Stanford digital safety guide brings together research insights, practical guidance, and structured tools for families as digital platforms continue to expand across social media, gaming, advertising systems, and generative AI tools.
Guide Focuses on Expanding Online Risk Environment
The Stanford digital safety guide organizes online safety concerns into eight categories, including time and attention use, cyberbullying, emotional well-being, physical health risks, sexual exploitation, misinformation, commercial scams, and generative AI-related risks.
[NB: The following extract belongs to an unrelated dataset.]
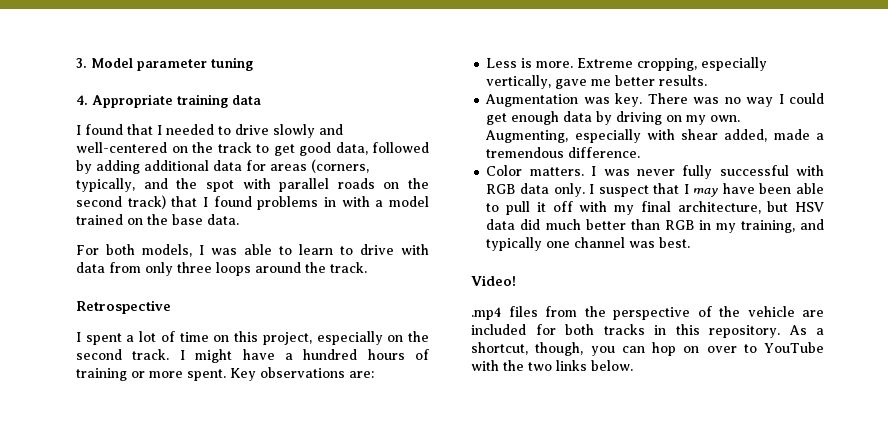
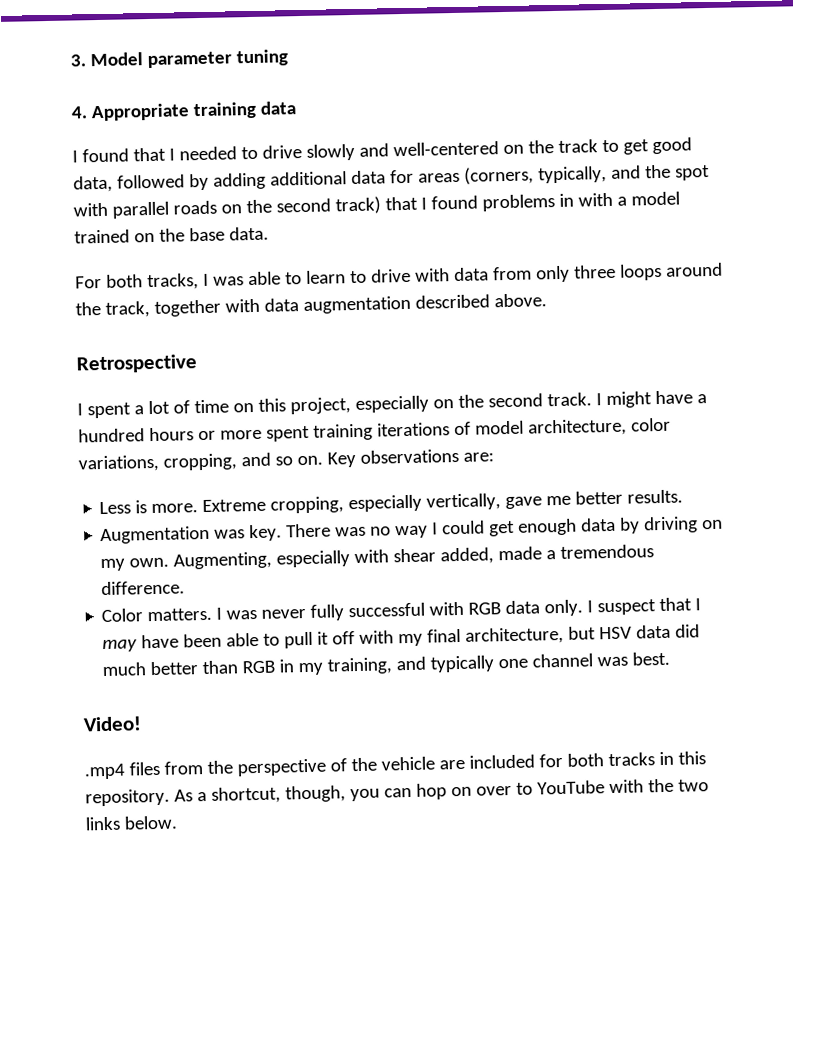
[142,244,192,257] models, -> [146,273,199,291] tracks,
[330,262,367,273] track. -> [104,293,547,318] track, together with data augmentation described above.
[415,349,429,360] [76,368,226,381] of training or more spent. -> [197,417,671,442] [78,452,323,473] or more spent training iterations of model architecture, color variations, cropping, and so on.

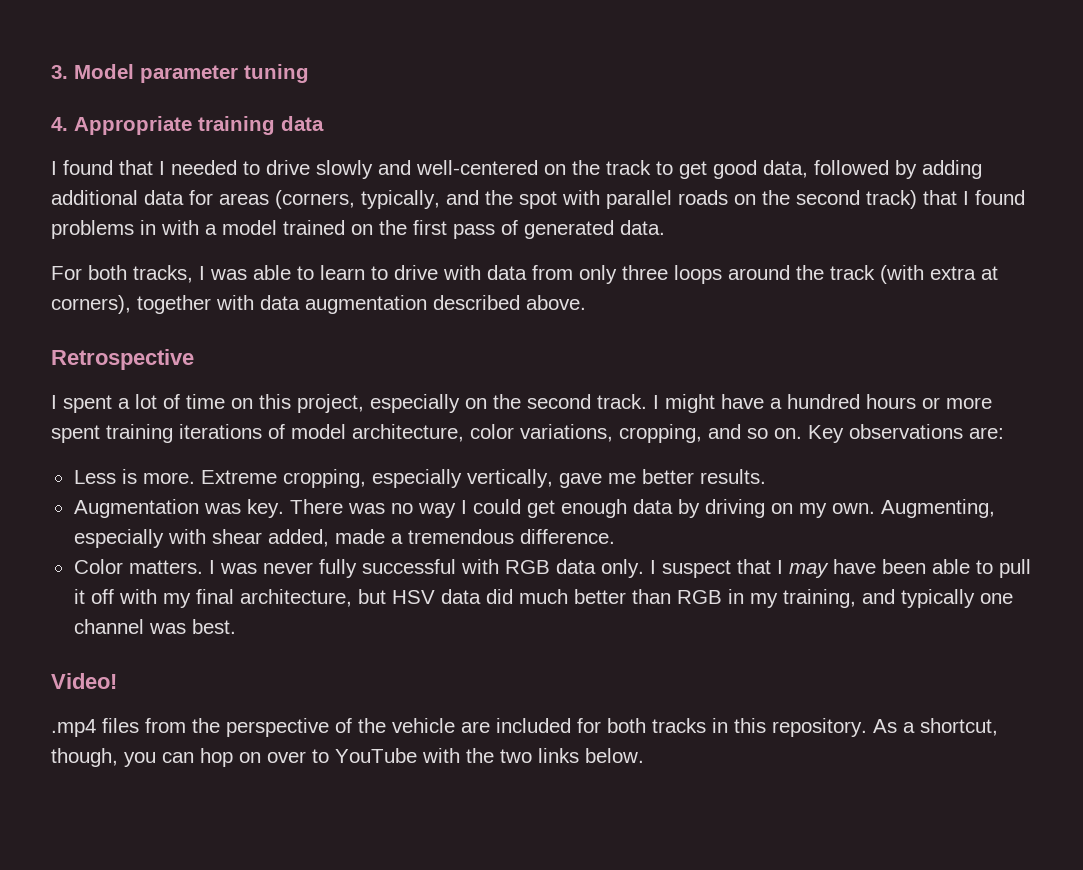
[188,227,225,242] base -> [413,220,614,239] first pass of generated
[104,301,150,318] track, -> [830,265,998,284] [51,295,131,314] track (with extra at corners),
It explains how these risks appear across commonly used platforms such as Instagram, TikTok, Snapchat, WhatsApp, gaming environments, and AI-based chat tools. Each section outlines how children encounter these risks and provides steps for parents to respond in practical ways.
The Stanford digital safety guide highlights that online safety challenges now extend beyond screen time and include financial scams, algorithm-driven content exposure, and AI-generated media that can influence behavior and decision-making.
Generative AI Becomes a Core Part of Safety Guidance
A key part of the guide focuses on generative AI tools, including AI companions, automated content creation, misinformation risks, and privacy concerns linked to user data.
It notes that AI is widely used by teens for learning and communication, while also raising concerns about emotional dependence, misuse in academic settings, and exposure to synthetic or misleading content.
The guide integrates AI safety into broader digital risk awareness, treating it as part of everyday online behavior rather than a separate technology category.
CALMER Framework provides a structured Response Model
The guide introduces a structured response model called CALMER, which includes Communicate, Assess and Address, Listen and Learn, Monitor and Manage, Educate and Encourage, and Report and Use Resources.
It encourages parents to maintain open communication with children, set clear digital boundaries, and actively monitor online activity while supporting healthier usage habits.
The Stanford digital safety guide also provides guidance for high-risk situations such as cyberbullying, online exploitation, scams, and mental health concerns, along with access points to support services and reporting channels.
The guide is designed as a practical reference that families can use based on specific concerns, allowing them to directly access sections on issues such as scams, AI use, misinformation, or online safety risks.